If your child is a U.S. citizen with a Social Security number and was born between January 1, 2025 and December 31, 2028, they likely qualify for a one-time $1,000 federal seed deposit — the Trump Account "newborn match." It's separate from the custodial account below, requires no contribution of your own, and you have to actively claim it. Worth doing first. See how to claim it →

First, a 30-second primer on what you're opening

A custodial account is a brokerage account opened in a child's name that a parent (or any adult) manages until the child reaches the age of majority — 18 or 21 in most states. The most common flavor is a UTMA (Uniform Transfers to Minors Act) account. The money is legally the child's from day one; you're the custodian, making the decisions until they're old enough to take over.

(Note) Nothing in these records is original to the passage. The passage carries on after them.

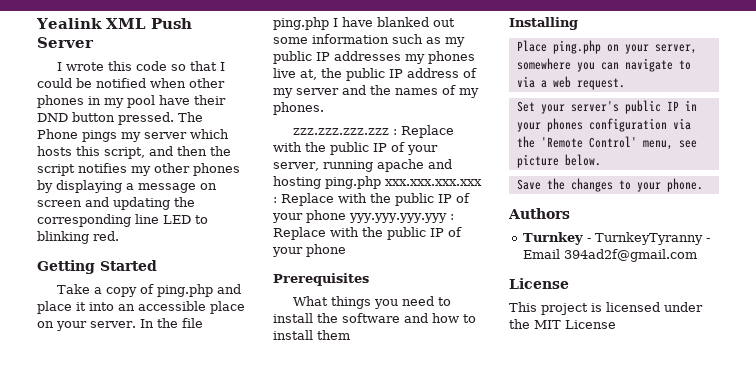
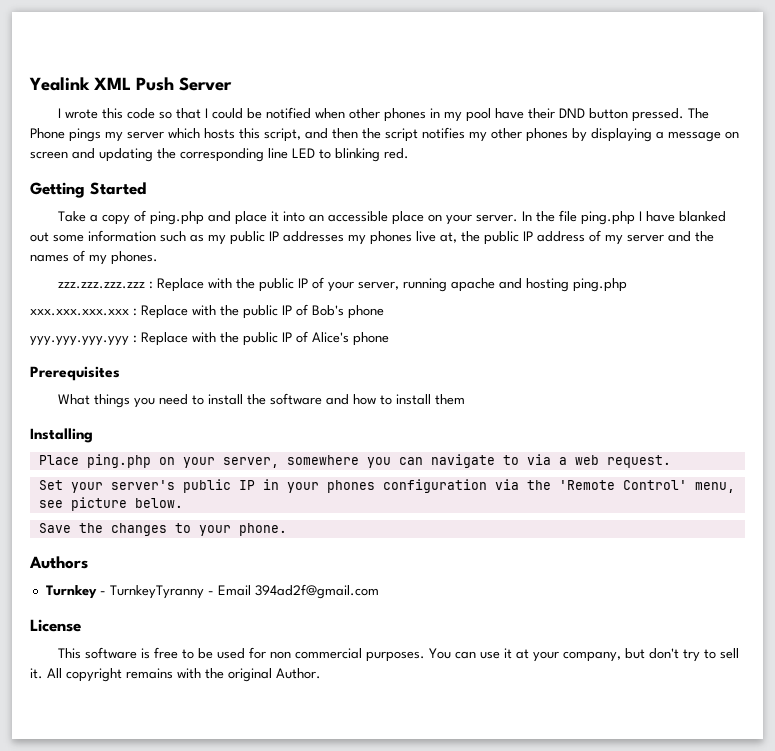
(381, 182) none -> (628, 285) //
[272,210,346,223] your phone -> [312,305,384,319] Bob's phone //
[272,247,303,257] your -> [312,332,349,343] Alice's
[541,302,703,315] [509,319,616,329] project is licensed under the MIT License -> [85,647,740,662] [30,668,321,682] software is free to be used for non commercial purposes. You can use it at your company, but don't try to sell it. All copyright remains with the original Author.

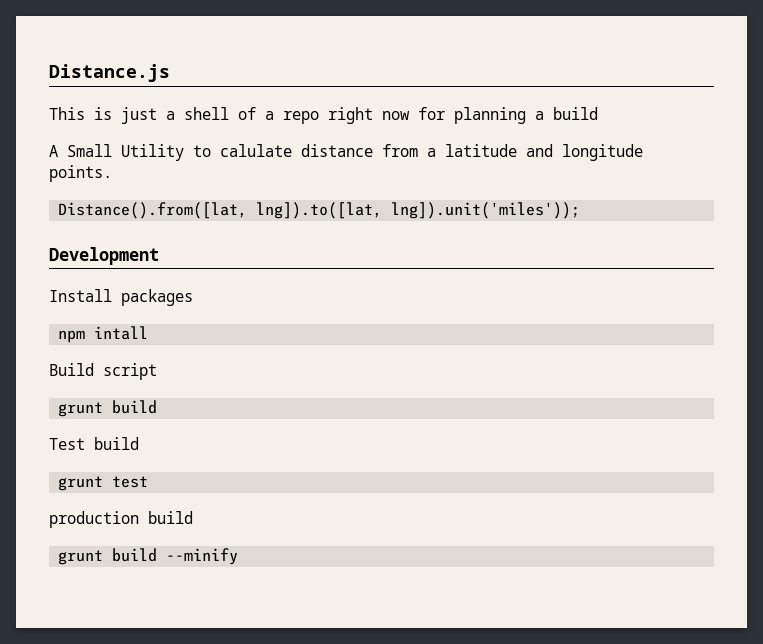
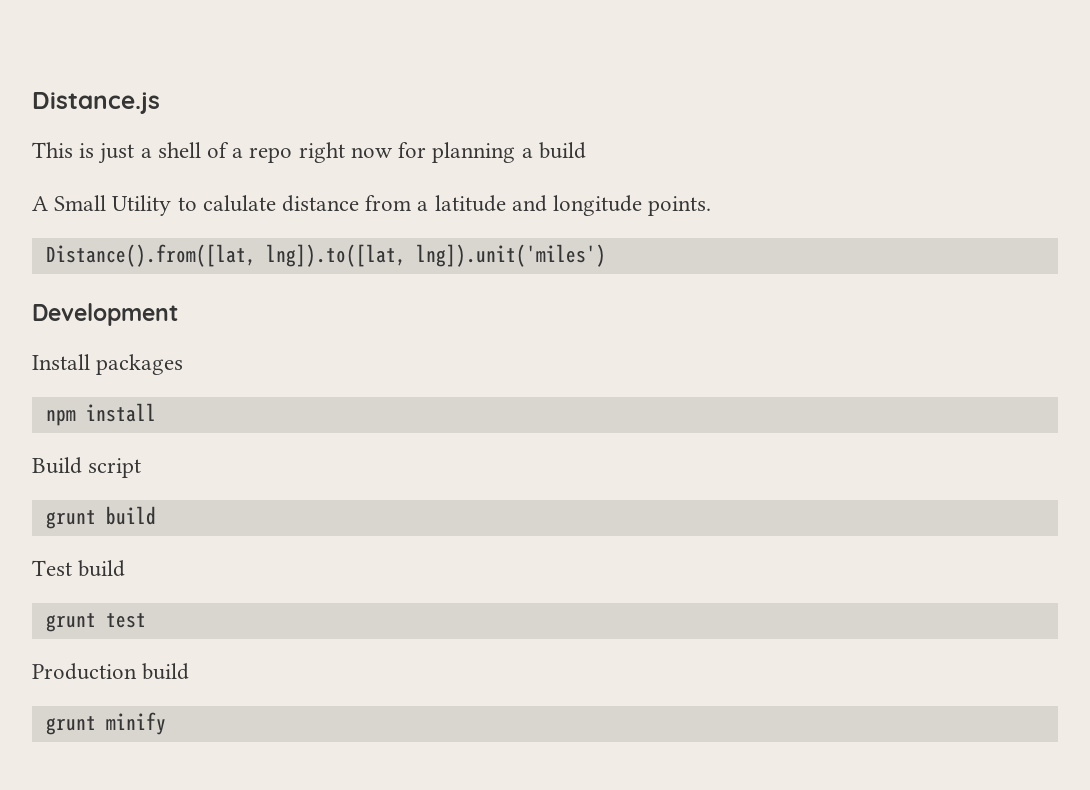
[391,202,581,219] lng]).unit('miles')); -> [415,244,606,267] lng]).unit('miles')
[94,326,149,340] intall -> [85,403,156,422] install
[49,511,193,528] [58,548,239,565] production build // grunt build --minify -> [32,663,190,680] [45,712,166,735] Production build // grunt minify

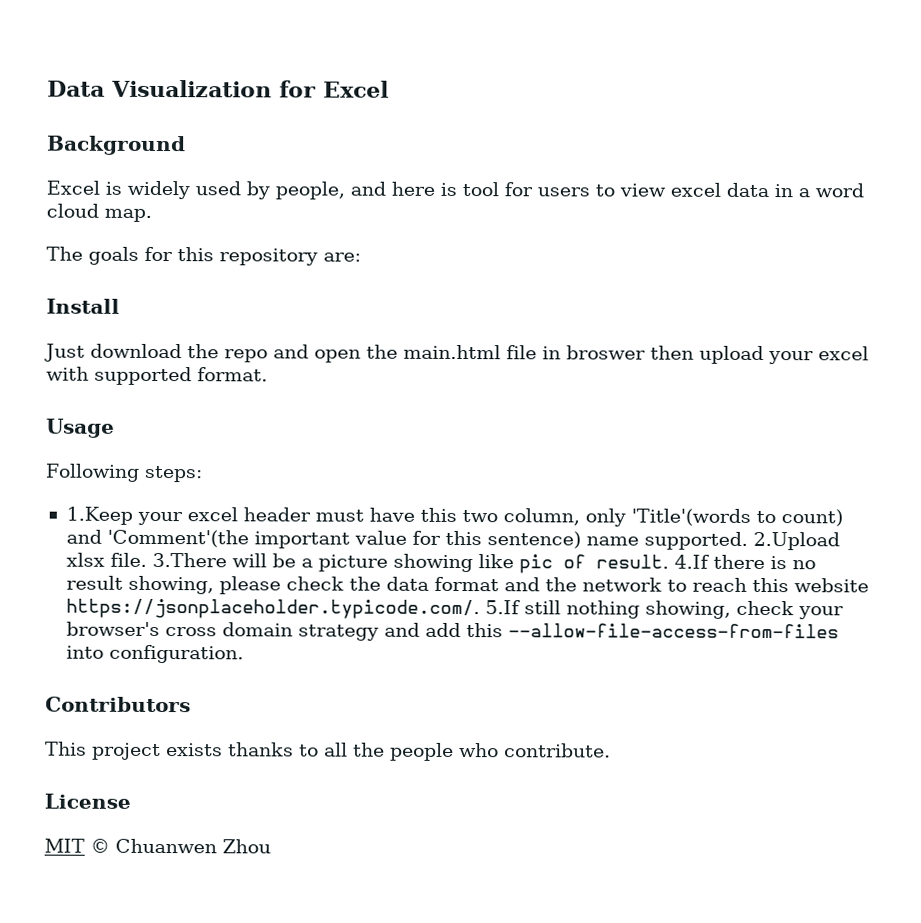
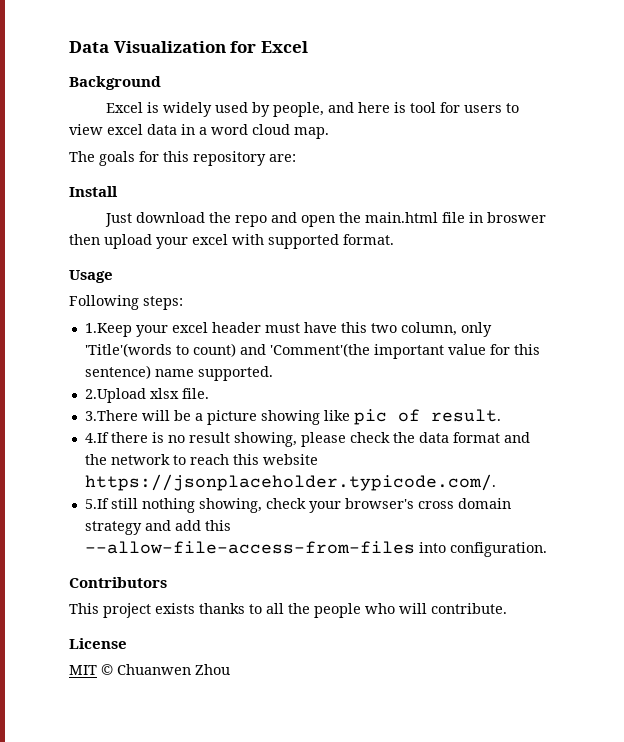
(748, 540) none -> (273, 373) //
(147, 559) none -> (209, 393) //
(669, 561) none -> (501, 415) //
(480, 609) none -> (496, 482) //
(499, 750) none -> [399,603,427,614] will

If you want the full breakdown of how UTMAs work — taxes, control transfer, the tradeoffs — read UTMA Accounts Explained. For most families opening their first account for a kid, a custodial brokerage account is the simplest place to start. (Two alternatives worth knowing: if your child has earned income, a custodial Roth IRA adds tax-free growth; if you're saving strictly for college, a 529 plan is built for that. You can always add those later — and hold all of them in MemoryBank.)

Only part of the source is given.